Em setembro de 1996 houve um incidente diplomático entre a Espanha e a Itália. Uns dias depois da reunião anual entre os governos de ambos os países, que naquele ano se realizou em Valência, José María Aznar declarou ao diário Financial Times que o primeiro-ministro italiano, Romano Prodi, lhe tinha proposto que Espanha e Itália adiassem em conjunto a sua integração na moeda única, para poderem cumprir com menos sofrimento as três condições do tratado de Maastricht: inflação baixa, um deficit máximo de 3% e um limite de dívida pública que não ultrapassasse os 60% do PIB.
Com o tom que o caracteriza, Aznar disse ao FT que Espanha estava a cumprir os objetivos e que não tinha que esperar por ninguém. Prodi, preocupado com a política de austeridade que lhe impunha o programa de convergência, não teve outro remédio senão desmentir tais declarações e apertar bem os parafusos com um impopular imposto extraordinário: a eurotaxa. Em 1997, Itália atravessava o umbral de Maastricht (com Helmut Kohl a fazer vista grossa ao que se referia à dívida pública), e ao fim de alguns meses Prodi perdia a maioria no Parlamento. Os italianos sonhavam poder voltar a ganhar dinheiro e o empresário Silvio Berlusconi tentava-os.
Setembro de 2011. Os dois países voltam a estar em rota de colisão por causa do euro. Espanha acaba de fazer uma reforma rápida da Constituição e Itália esconde-se atrás de uma labiríntica aprovação de um plano de ajuste, de que já foram redigidas três versões nas últimas semanas, num contexto de grande confusão política e enorme contestação sindical. Este verão, os italianos ficaram a conhecer as exigências do Banco Central Europeu através do Corriere della Sera, enquanto em Espanha o governo continua a negar que tenha chegado a Madrid uma carta do BCE ameaçando intervir. Essa carta existe.
Itália oferece mais resistência
Espanha é mais fácil de disciplinar do que Itália. Vemo-lo todos os dias. Apesar do seu inveterado orgulho, é mais obediente quando a situação é séria. É um país mais vertical, os sindicatos não são muito fortes e o 15-M é um motim sem programa. Um estalido intermitente. Há eleições com horizonte. Acaba-se um ciclo e José Luis Rodríguez Zapatero está empenhado em salvar a sua biografia a qualquer custo. Tem lógica. Sabe-se vulnerável na fase catastrófica do PSOE e sabe o que esperar da extrema-direita. Decidiu proteger-se.

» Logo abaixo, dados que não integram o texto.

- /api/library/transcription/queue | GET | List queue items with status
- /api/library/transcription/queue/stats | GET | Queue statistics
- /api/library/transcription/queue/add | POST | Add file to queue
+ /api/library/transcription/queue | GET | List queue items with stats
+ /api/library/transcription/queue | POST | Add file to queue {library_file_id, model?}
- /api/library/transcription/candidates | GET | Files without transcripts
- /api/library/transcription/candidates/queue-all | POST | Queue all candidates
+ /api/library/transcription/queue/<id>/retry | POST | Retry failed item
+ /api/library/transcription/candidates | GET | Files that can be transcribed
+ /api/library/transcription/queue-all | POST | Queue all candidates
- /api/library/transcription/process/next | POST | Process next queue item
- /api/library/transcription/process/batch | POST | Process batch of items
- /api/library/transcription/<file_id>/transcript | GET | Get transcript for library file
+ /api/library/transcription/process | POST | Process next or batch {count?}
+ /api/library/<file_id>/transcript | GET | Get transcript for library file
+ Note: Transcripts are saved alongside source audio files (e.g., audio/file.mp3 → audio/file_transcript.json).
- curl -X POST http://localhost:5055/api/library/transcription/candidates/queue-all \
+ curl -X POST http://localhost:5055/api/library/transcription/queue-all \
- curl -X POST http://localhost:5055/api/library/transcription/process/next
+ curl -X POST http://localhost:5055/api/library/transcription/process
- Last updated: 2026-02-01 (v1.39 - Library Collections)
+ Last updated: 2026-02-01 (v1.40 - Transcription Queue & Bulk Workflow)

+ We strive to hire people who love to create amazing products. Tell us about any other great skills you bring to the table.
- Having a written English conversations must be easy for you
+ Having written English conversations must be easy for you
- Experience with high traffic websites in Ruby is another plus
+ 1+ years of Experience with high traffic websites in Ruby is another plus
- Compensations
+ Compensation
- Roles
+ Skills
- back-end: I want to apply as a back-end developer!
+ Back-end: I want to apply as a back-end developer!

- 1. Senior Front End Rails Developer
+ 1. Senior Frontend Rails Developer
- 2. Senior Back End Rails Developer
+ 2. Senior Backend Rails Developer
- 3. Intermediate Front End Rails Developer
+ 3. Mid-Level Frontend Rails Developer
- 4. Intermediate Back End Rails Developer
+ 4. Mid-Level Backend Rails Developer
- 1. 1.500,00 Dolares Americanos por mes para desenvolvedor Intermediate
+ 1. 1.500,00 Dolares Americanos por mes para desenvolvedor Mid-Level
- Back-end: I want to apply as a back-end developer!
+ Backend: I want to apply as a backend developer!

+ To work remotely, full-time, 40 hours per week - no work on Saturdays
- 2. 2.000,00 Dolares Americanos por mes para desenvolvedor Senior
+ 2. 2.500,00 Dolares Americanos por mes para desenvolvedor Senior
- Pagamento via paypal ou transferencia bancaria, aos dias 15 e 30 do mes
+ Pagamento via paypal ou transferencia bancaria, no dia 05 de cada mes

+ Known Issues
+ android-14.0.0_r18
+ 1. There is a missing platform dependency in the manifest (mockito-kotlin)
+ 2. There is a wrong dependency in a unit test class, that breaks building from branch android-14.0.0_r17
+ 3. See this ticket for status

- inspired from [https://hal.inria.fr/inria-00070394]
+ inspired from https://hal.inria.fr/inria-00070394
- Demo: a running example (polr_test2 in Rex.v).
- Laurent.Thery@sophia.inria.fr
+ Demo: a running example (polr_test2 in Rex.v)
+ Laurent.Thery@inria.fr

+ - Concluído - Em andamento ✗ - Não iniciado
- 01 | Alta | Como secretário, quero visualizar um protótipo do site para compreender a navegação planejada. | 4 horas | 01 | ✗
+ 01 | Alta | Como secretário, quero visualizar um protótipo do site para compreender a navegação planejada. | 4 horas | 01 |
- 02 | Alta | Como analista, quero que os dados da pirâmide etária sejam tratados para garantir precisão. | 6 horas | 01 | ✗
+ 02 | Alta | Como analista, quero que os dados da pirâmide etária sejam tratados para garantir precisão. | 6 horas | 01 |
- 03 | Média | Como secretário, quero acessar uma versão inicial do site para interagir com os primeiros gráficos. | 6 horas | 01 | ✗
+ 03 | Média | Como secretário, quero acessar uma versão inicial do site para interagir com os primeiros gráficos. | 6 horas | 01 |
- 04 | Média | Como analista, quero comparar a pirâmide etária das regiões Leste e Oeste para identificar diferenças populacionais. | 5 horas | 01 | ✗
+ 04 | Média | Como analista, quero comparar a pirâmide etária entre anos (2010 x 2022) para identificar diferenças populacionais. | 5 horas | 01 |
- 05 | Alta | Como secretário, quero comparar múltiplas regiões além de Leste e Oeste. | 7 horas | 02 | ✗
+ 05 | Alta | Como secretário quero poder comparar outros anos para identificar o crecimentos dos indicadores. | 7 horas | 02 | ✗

Itália oferece mais resistência ao Diretório. É o país das cidades, das empresas familiares, dos grémios, das associações mais ou menos secretas e dos direitos adquiridos. A sua economia é mais hermética. Pouca penetração estrangeira na indústria e na banca e concentração da dívida pública na poupança interna. Berlusconi está em queda mas, a curto prazo, não há alternativa. A Itália tem os seus próprios ritmos e um colapso repentino dos seus equilíbrios internos poderia ser catastrófico para a Europa. O Mezzogiorno é um barril de pólvora. Lembram-se do filme Gomorra?
Os alemães sabem-no e, por isso, julgam absolutamente imprescindível a disciplina de ferro da Península Ibérica. Aí está uma das razões da reforma rápida da Constituição espanhola.
Regra de ouro
Bruxelas não está convencida
Enquanto a adaptação da regra de ouro, um dos elementos do “pacto euro plus” acordado sob a pressão de Angela Merkel, é debatida em vários Estados membros, “as autoridades europeias desconfiam” desses projetos de limitação constitucional do endividamento dos Estados, garante o Le Monde. “Isso pode ajudar, mas o importante é que façamos” as economias necessárias, afirma também o presidente do Conselho Europeu, Herman Van Rompuy. “De facto, os governos não precisam desta regra, podem fazê-lo sem que haja um dispositivo constitucional.”
O próprio princípio do equilíbrio orçamental é “uma pedra angular” do Pacto de Estabilidade e Crescimento europeu, lembram os funcionários europeus. Ora o Pacto que, antes da crise, não foi suficiente para impor um mínimo de disciplina, está agora em vias de ser musculado para prevenir melhor e sancionar mais pesadamente as novas derrapagens. E atualmente, vários países, entre os quais a França, têm grandes reservas sobre o reforço do Pacto, escreve o Le Monde. “Há vários meses que a França recusa um caminho que leva a procedimentos muito automáticos para encorajar um Estado a prevenir a derrapagem das suas contas públicas. (…) Esta posição contribui para bloquear as conversações que decorrem entre os Vinte e Sete e o Parlamento Europeu. É tão mal aceite por Bruxelas que a França, com a Alemanha, insiste na sua intenção de reforçar o governo económico da Europa.”